The British Retail Consortium (BRC), which lobbies government on behalf of retailers is urging the new Chancellor Rachel Reeves to scrap business rates for shops as a matter of urgency.
The BRC represents the likes of Boots, Superdrug and Marks & Spencer, as well as online sellers such as Shein and Boohoo and SME retailers.
Business rates are based on a property’s ‘Rateable Value’ (RV), an estimate by the Valuation Office Agency (VOA) of how much it would cost to rent a property in a financial year. Retail properties are often based in premium locations which means they are paying much higher business rates, compared to online retailers such as Amazon, whose warehouse premises are out of town or in regeneration areas that can also attract various grants or relief schemes.
Currently, companies pay 54.6p for every pound of their property’s RV after it went up in April. The increase was based on September 2023’s inflation figure of 6.7 per cent, a bone of contention as inflation now sits at 2.2 per cent.
Ahead of Labour’s budget announcement on October 30, BRC’s chief executive Helen Dickinson said: “Labour’s first Budget is a golden opportunity to make good on their manifesto commitment and fix the broken business rates system which is holding back investment in people, places, technology and limiting growth.”

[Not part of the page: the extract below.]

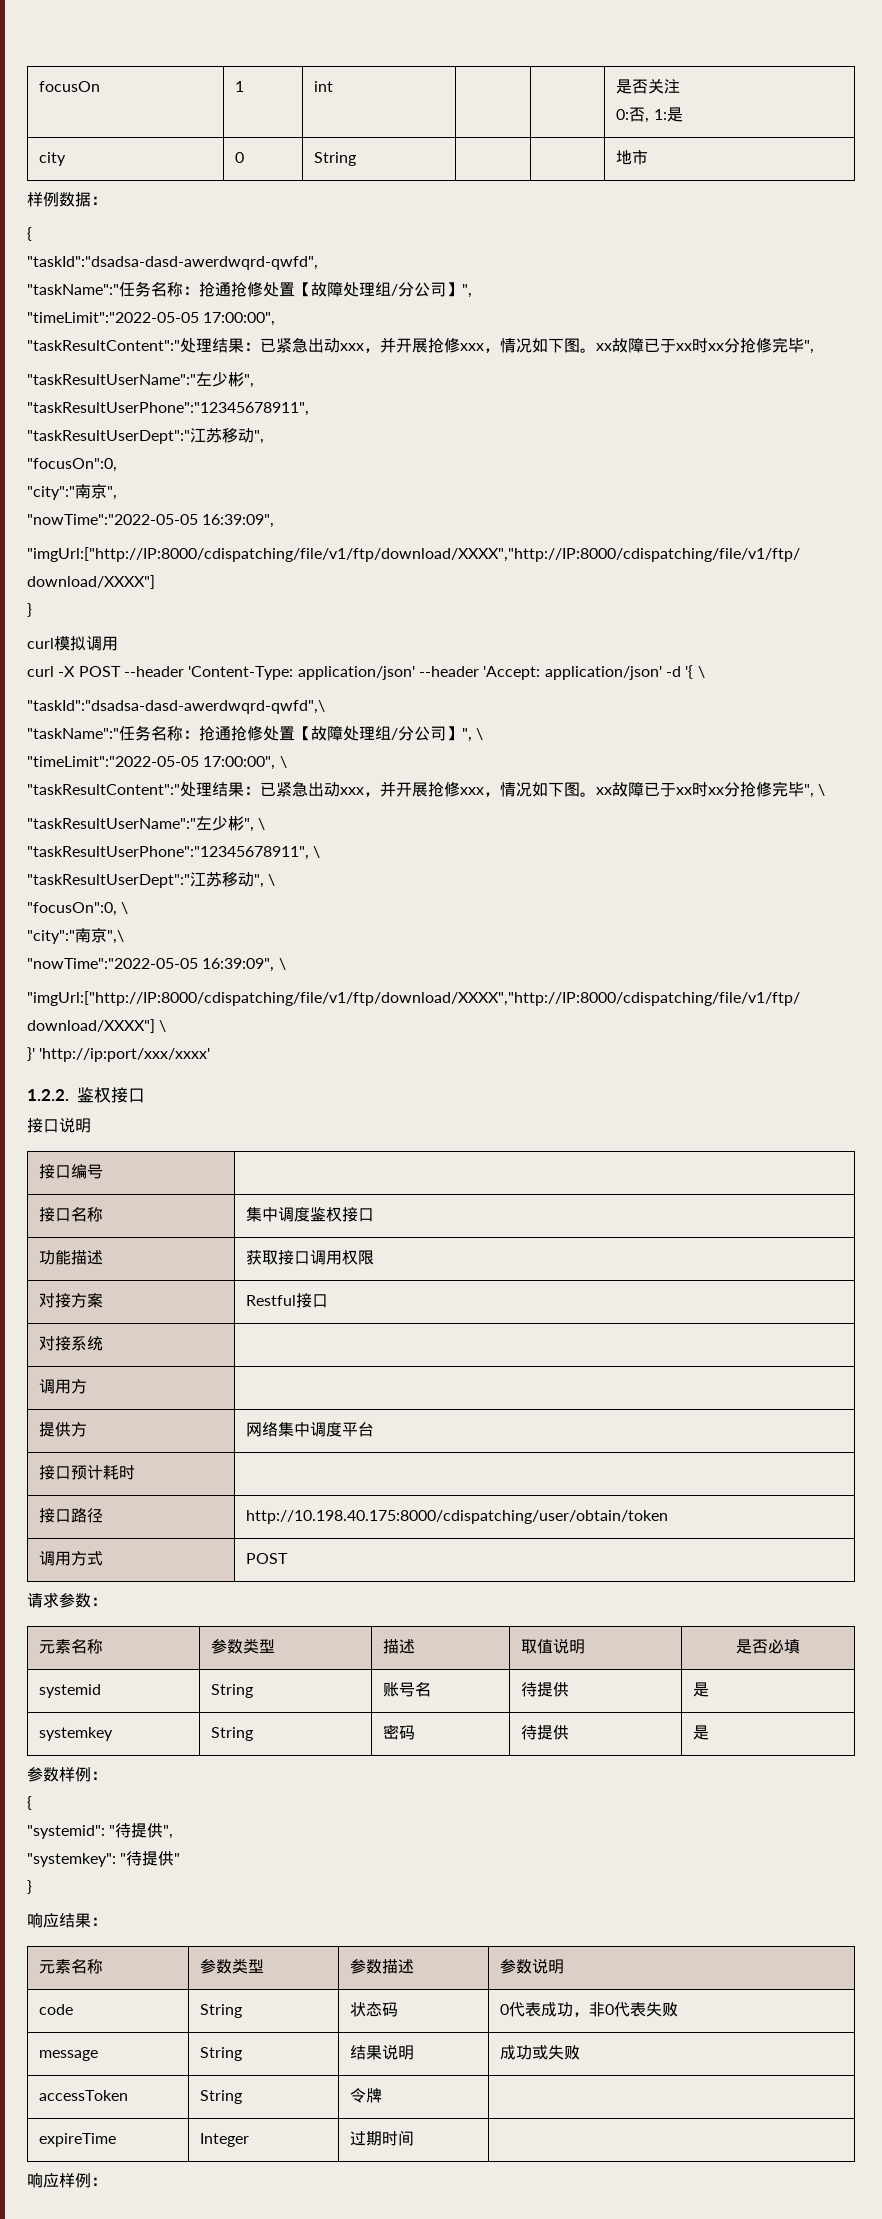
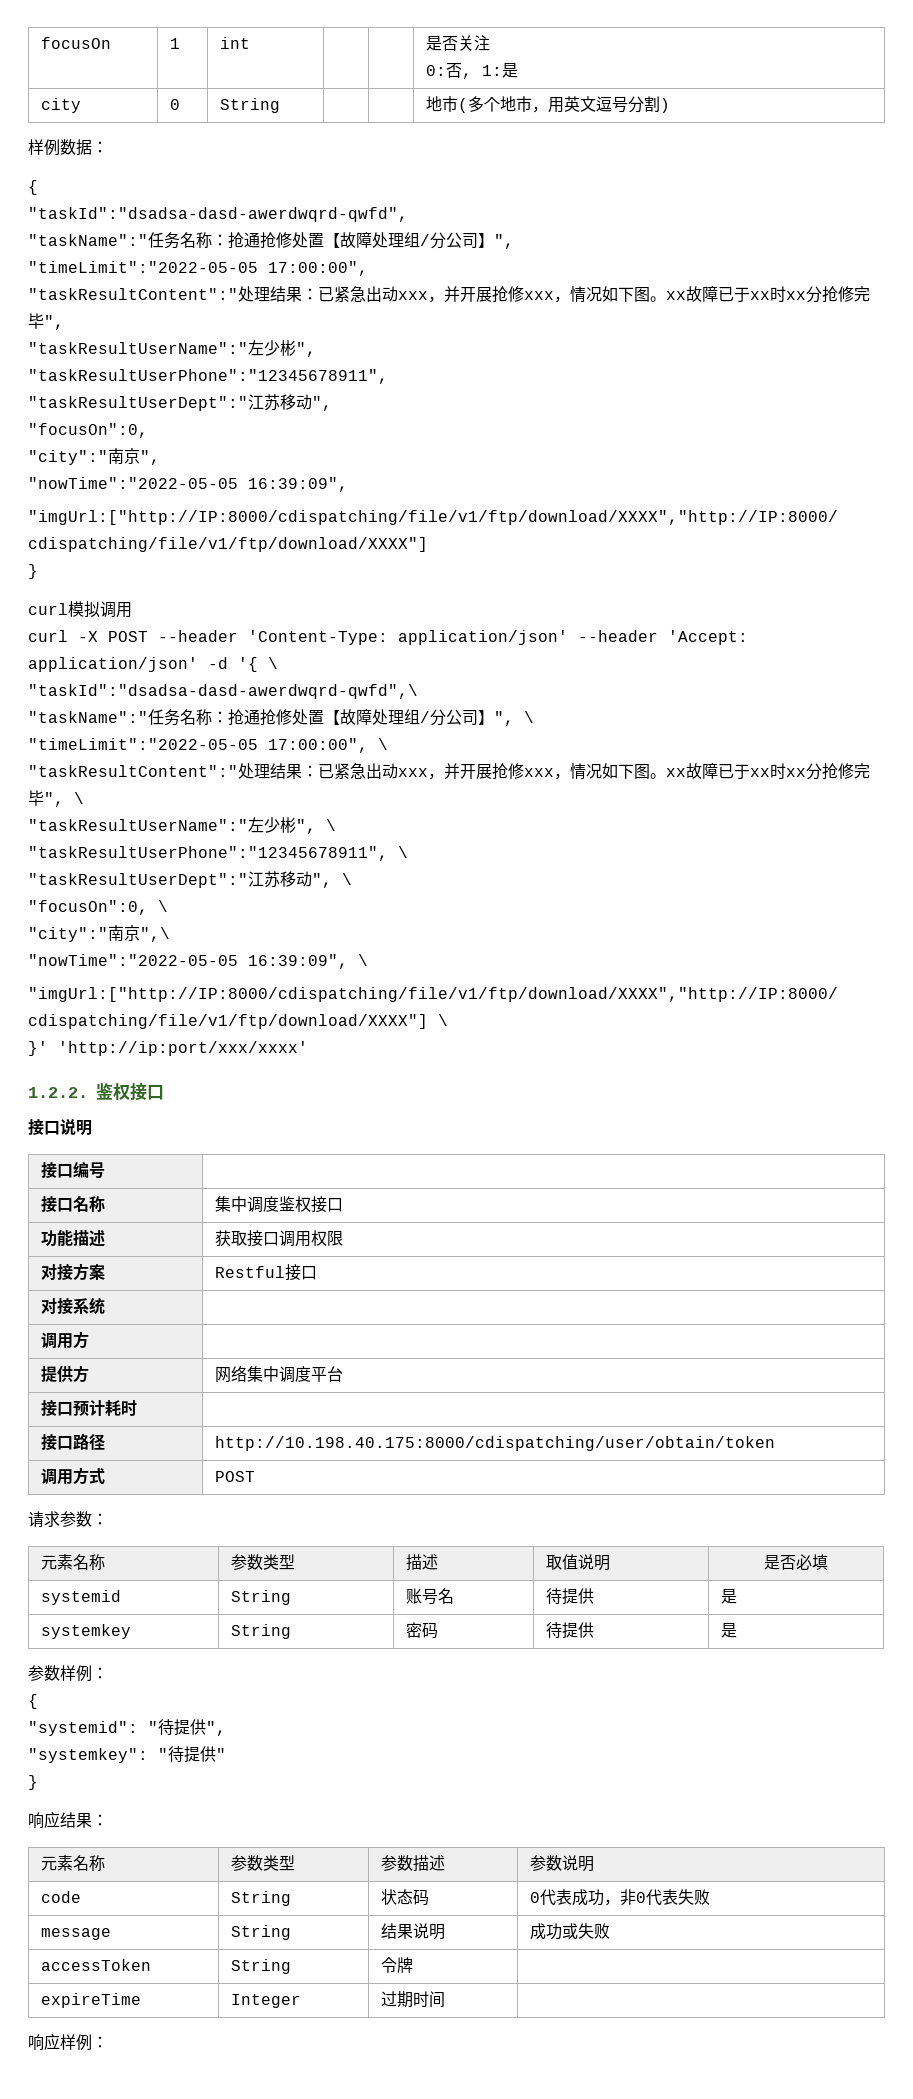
- city | 0 | String | | | 地市
+ city | 0 | String | | | 地市(多个地市，用英文逗号分割)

A government spokesman said they are “committed to a fairer business rates system.’ but there have been no references made to the beleaguered tax system in any Treasury speeches since Labour came to power in July, which suggests it will not be a priority in Reeves’ first budget.
BRC has also released figures that show UK retail sales between July 28 and August 24 were just 1 per cent higher than the same period a year earlier.
On a more positive note, a new survey out this week says business confidence remained at an almost nine-year high in August. Lloyds Bank’s Business Barometer put overall business confidence at 50 per cent last month, unchanged from July and the highest level since November 2015.
The reading was well above the long-term average of 29 per cent, which it has remained above for the last 15 months.